Loosely based on the real-life exploits of a serial killer couple, the story of “Cold Fish” descends into a nightmare of ijime (bullying) for the mild-mannered victimhero, as his worst fears are realized and most shameful weaknesses exposed in an abattoir of blood and gore. It’s horror made intimidatingly personal.
Shamoto (Mitsuru Fukikoshi), the hero, embodies the film’s English-language title in his own introverted, barely there persona. The owner of a small tropical-fish store in a town near Mount Fuji (whose grandeur silently comments on his insignificance), he is scorned by his rebellious teenage daughter Mitsuko (Hikari Kajiwara) and his slutty second wife Taeko (Megumi Kagurazaka).
One day, in a drenching rain, Shamoto and Taeko are called to a nearby supermarket, where Mitsuko has been caught shoplifting. But a friend of the outraged manager — the bald, aggressively jocular Murata (Denden) — unexpectedly leaps to Mitsuko’s defense and even offers her a job at his own tropical-fish store, which is bigger and far more prosperous than Shamoto’s.
This benevolence has its price, however, as Shamoto soon discovers. Mitsuko takes to her new job as a shop girl with the enthusiasm of a convert to a (skimpily clothed) cult, never returning home.
Meanwhile, Murata reveals himself as not only a sexual predator with designs on Taeko, but also an ego-mad, homicidal tyrant, with a Lady Macbeth-ish wife (Asuka Kurosawa) who aids him in his murderous schemes. This pair force the hapless Shamoto to help them transport bodies to a ramshackle forest villa where, amid images of Mary and Jesus, they gleefully dismember them as Shamoto vomits his guts out in a sink.
Killing, it turns out, gives Murata and his wife a sexual bang, and humiliating Shamoto a sadistic tingle. Though suspecting he will someday join the long list of victims, Shamoto goes along in the self-sacrificial belief that he is protecting his family from Murata’s insane revenge. How little he knows.
Veteran character actor Denden (who is usually cast in avuncular, nice-guy roles) plays Murata as a grinning, pummeling, raging dynamo who is all extroversion and id; think the noisy playground bully grown unchanged to manhood. But he also has the charisma of the born salesman and seducer. Shamoto, who lives in fear of offending a fly, may be appalled at Murata’s audacity (not to mention his crimes), but his success at business and sex makes perfect real-world sense.

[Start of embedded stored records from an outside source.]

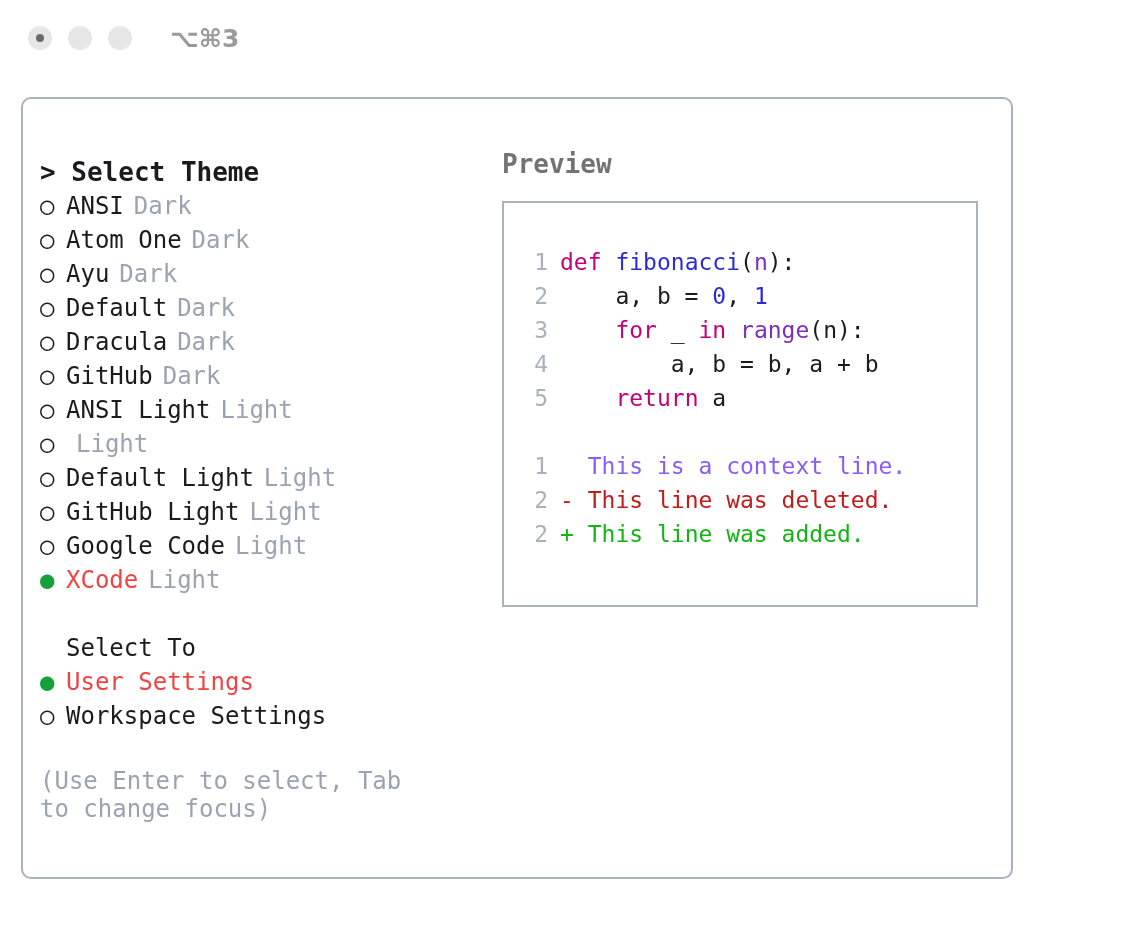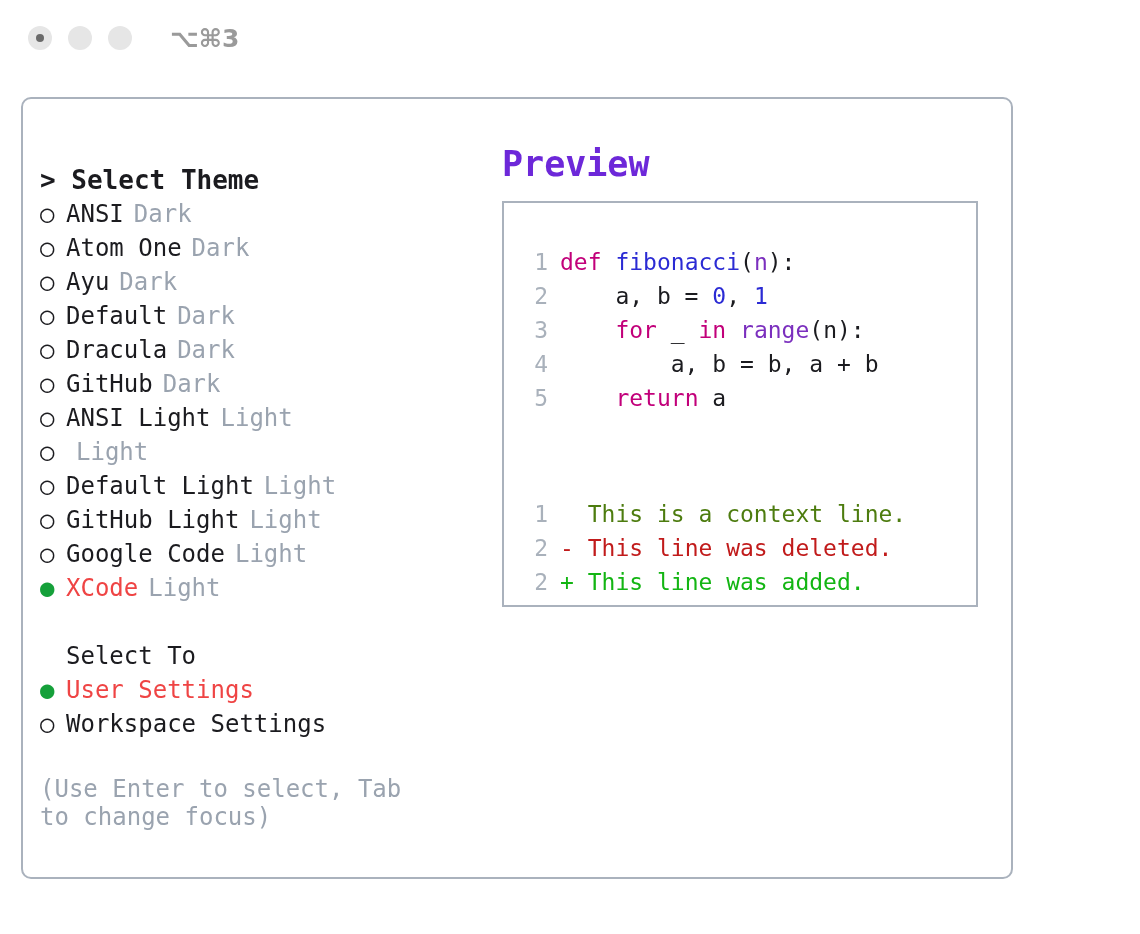"> Select Theme" .left-col { top: 64px -> 56px }
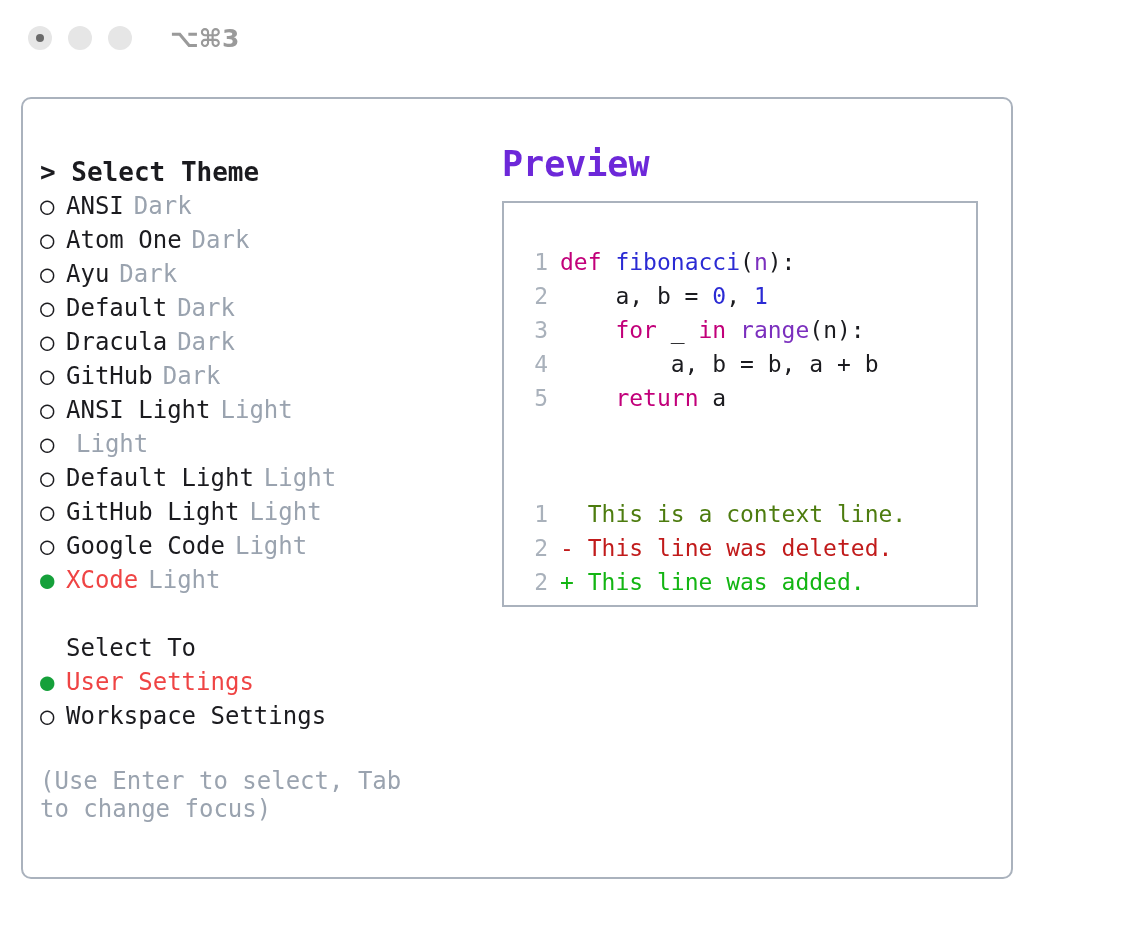"Preview" .preview-title { color: #6d28d9 -> #737373; font-size: 35px -> 26px }
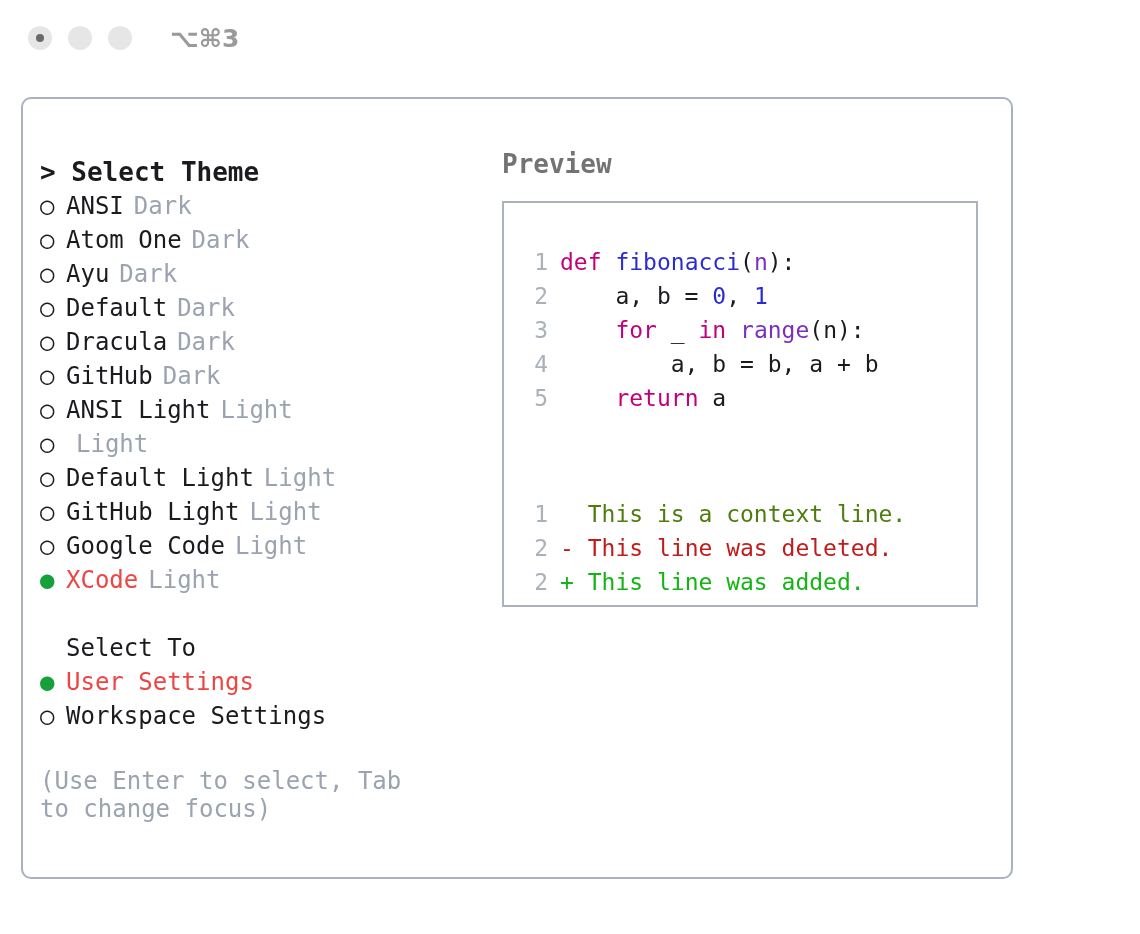"This is a context line." .diff-ctx { color: #4d7c0f -> #8b5cf6; margin-top: 48px -> none }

In contrast to Denden’s Murata, who is all of a sociopathic piece, Fukikoshi’s Shamoto is harder to parse. Is he really just a quaking dupe — or is he the tight-lipped worm who will finally turn? It’s to Fukikoshi’s credit that we don’t know — because the character doesn’t seem to know, until the last, decisive moment.
Sono slams this climax home with the energy and excess of an over-amped punk band (though the soundtrack drumming that accompanies the dramatic peaks is ironically rhythmic). He also inserts gags amid the gore — but the realistic effects and emotions, including Shamoto’s agony over the loss of his soul, make the laughs stick in the throat.
Perhaps Sono should have listened more to his inner Shamoto, less to his inner Murata, who doesn’t know the meaning of enough. At the end, I felt like taking a mental shower, while being glad of my empty stomach. But, like Lady Macbeth’s damned spot, “Cold Fish” is not so easy to dismiss. And like the Bard, Sono knows his Bible — at least the Devil’s best lines.